I've been reading Hebrews, a lot lately, and this seemingly little verse kept coming to the forefront every time I read chapter 13. I so easily get caught up in my own world with my own problems and concerns, I so easily get tunnel vision and not see the people around me. I get easily annoyed when I am inconvenienced or held up. Why is that? Why do I struggle at times to love other people? I think it maybe for several reason?
1. I forget where I came from.
I'm so thankful for the people who took an interest in my life, both the good times and especially the bad times. I fail to remember that I wouldn't be were I'm at if it weren't for the help of other people.

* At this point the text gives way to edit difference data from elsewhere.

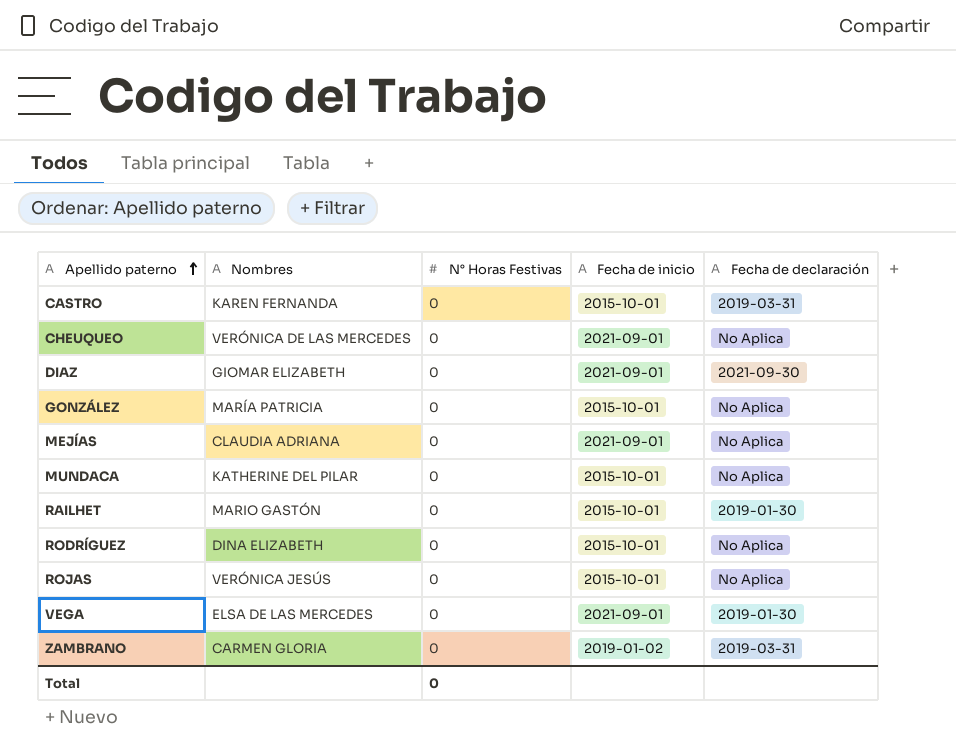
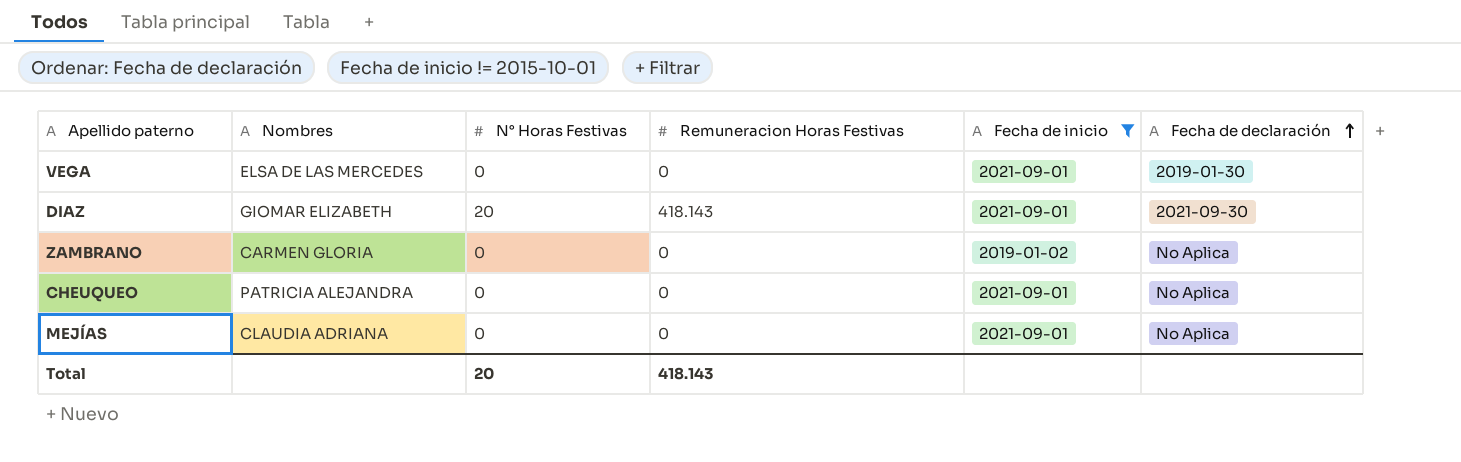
filter: none -> Fecha de inicio != 2015-10-01
row order: Apellido paterno ascending -> Fecha de declaración ascending
column Remuneracion Horas Festivas | position: none -> 4
DIAZ | N° Horas Festivas: 0 -> 20
ZAMBRANO | Fecha de declaración: 2019-03-31 -> No Aplica
CHEUQUEO | Nombres: VERÓNICA DE LAS MERCEDES -> PATRICIA ALEJANDRA
Total | N° Horas Festivas: 0 -> 20

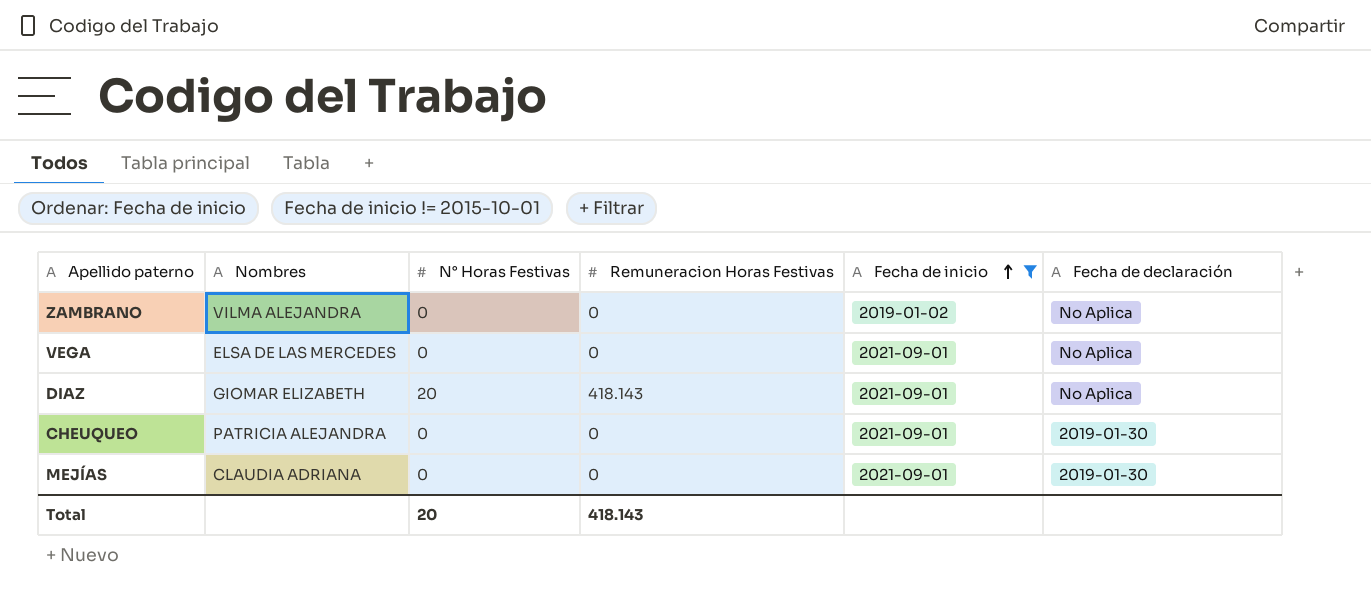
row order: Fecha de declaración ascending -> Fecha de inicio ascending
ZAMBRANO | Nombres: CARMEN GLORIA -> VILMA ALEJANDRA
VEGA | Fecha de declaración: 2019-01-30 -> No Aplica
DIAZ | Fecha de declaración: 2021-09-30 -> No Aplica
CHEUQUEO | Fecha de declaración: No Aplica -> 2019-01-30
MEJÍAS | Fecha de declaración: No Aplica -> 2019-01-30

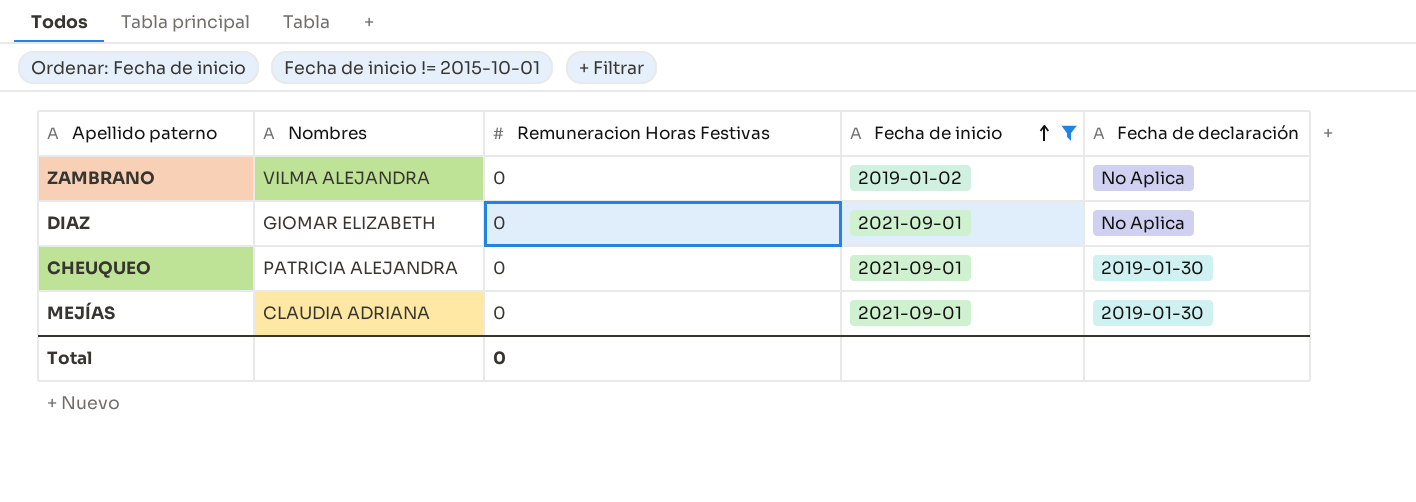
column N° Horas Festivas | position: 3 -> none
row VEGA: ELSA DE LAS MERCEDES | 0 | 0 | 2021-09-01 | No Aplica -> none
DIAZ | Remuneracion Horas Festivas: 418.143 -> 0
Total | Remuneracion Horas Festivas: 418.143 -> 0

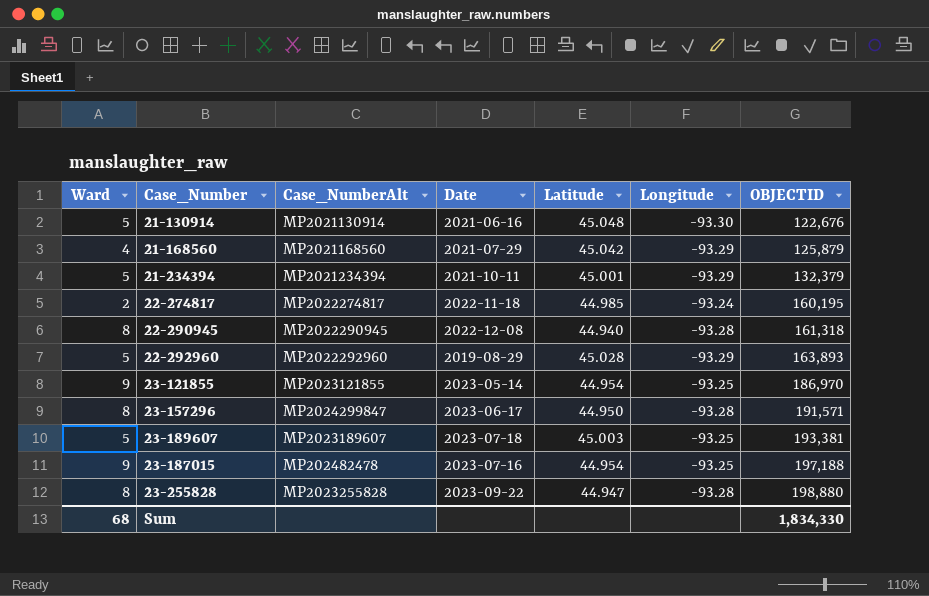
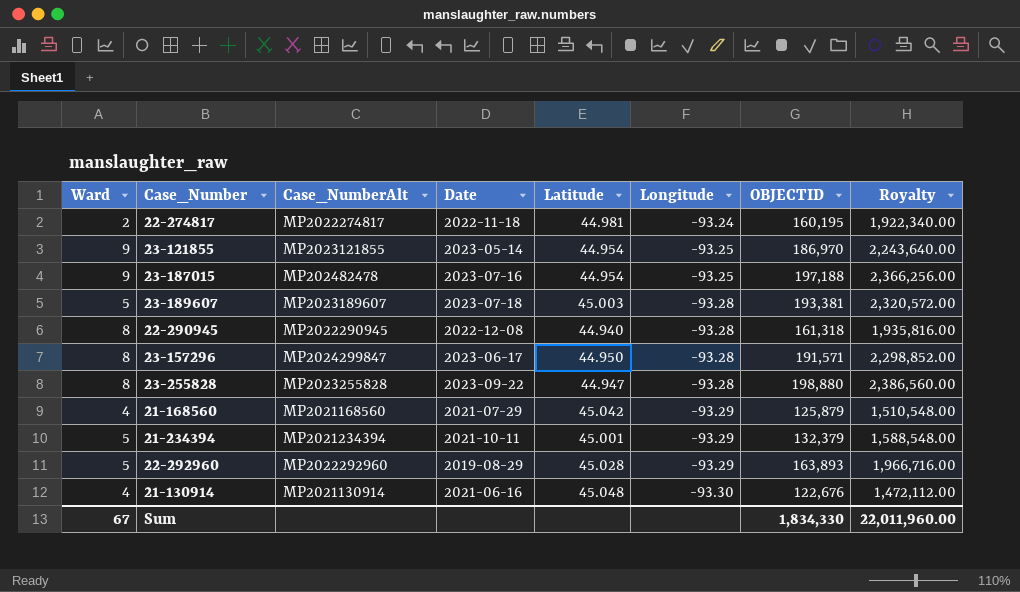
row order: OBJECTID ascending -> Longitude descending
column Royalty | formula: none -> [OBJECTID] * 12
22-274817 | Latitude: 44.985 -> 44.981
23-189607 | Longitude: -93.25 -> -93.28
21-130914 | Ward: 5 -> 4
Sum | Ward: 68 -> 67

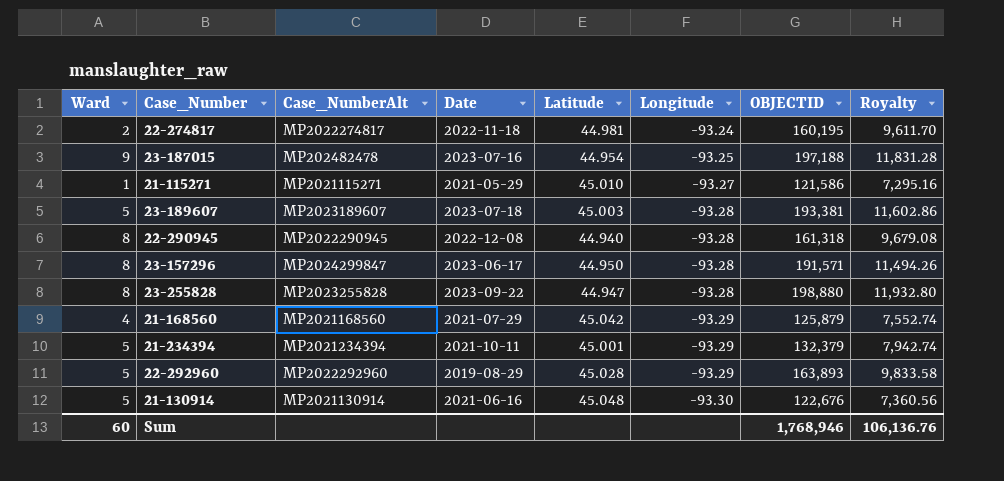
column Royalty | formula: [OBJECTID] * 12 -> [OBJECTID] * 0.06
row 23-121855: 9 | MP2023121855 | 2023-05-14 | 44.954 | -93.25 | 186,970 | 2,243,640.00 -> none
row 21-115271: none -> 1 | MP2021115271 | 2021-05-29 | 45.010 | -93.27 | 121,586 | 7,295.16
21-130914 | Ward: 4 -> 5
Sum | Ward: 67 -> 60
Sum | OBJECTID: 1,834,330 -> 1,768,946
Sum | Royalty: 22,011,960.00 -> 106,136.76

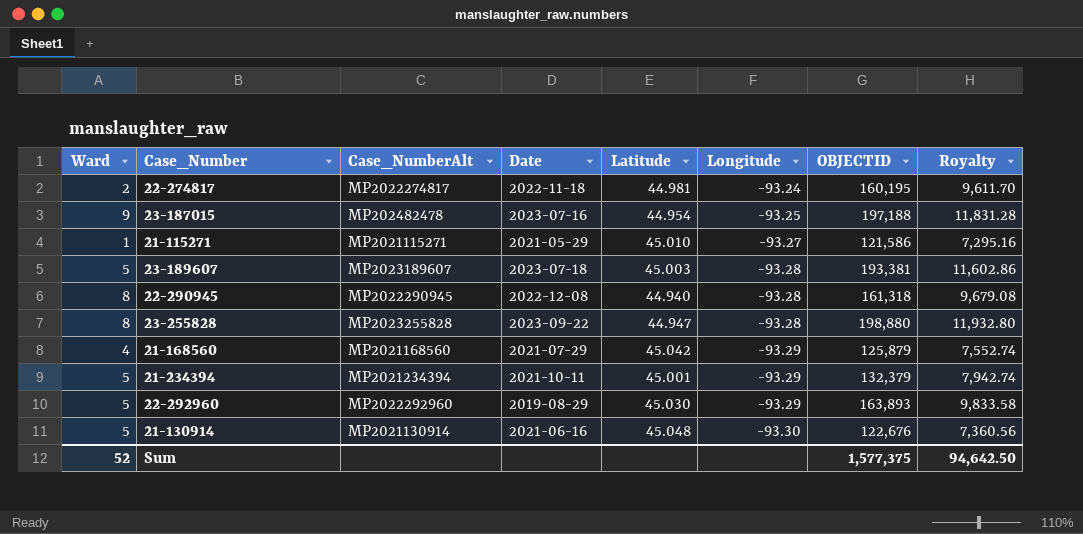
row 23-157296: 8 | MP2024299847 | 2023-06-17 | 44.950 | -93.28 | 191,571 | 11,494.26 -> none
22-292960 | Latitude: 45.028 -> 45.030
Sum | Ward: 60 -> 52
Sum | OBJECTID: 1,768,946 -> 1,577,375
Sum | Royalty: 106,136.76 -> 94,642.50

2. I forget what Christ did for me
I could probably spend several paragraphs here but the bottom line is I forget the magnitude of the sacrifice that Jesus did for me on the cross. He made the ultimate sacrifice for me and yet as time goes by I can loose the weight of that if I'm not careful and become very flippant.
3. I forget that He loves them also
If I'm truly honest with myself…I'm selfish. I get so easily wrapped up in myself that I forget that God wants to use me to show His love to others. That His heart breaks for those who aren't in a relationship with Him. Yet I'm to busy? So thankful He wasn't that way with me so why do I find myself, more often than I like to admit, with other?
4. I forget where they're coming from
The verse states, "as if you were there yourself…as if you felt their pain in your own bodies." The next time someone cuts me off, takes a long time in the check out lane, takes to long to order there coffee or gives me an attitude …I need to ask myself some questions. What kind of day are they having? How is there home life with their spouse, parents, siblings? What kind of stress do they have at work? Do they even have a job or are they barely making ends meet?
My prayer today and everyday is that God will help me remember what He did for me. That He will help me to see people not only thru His eyes but also through there eyes.
How about you…Do you struggle to love others? What are some of your reasons and how can you change?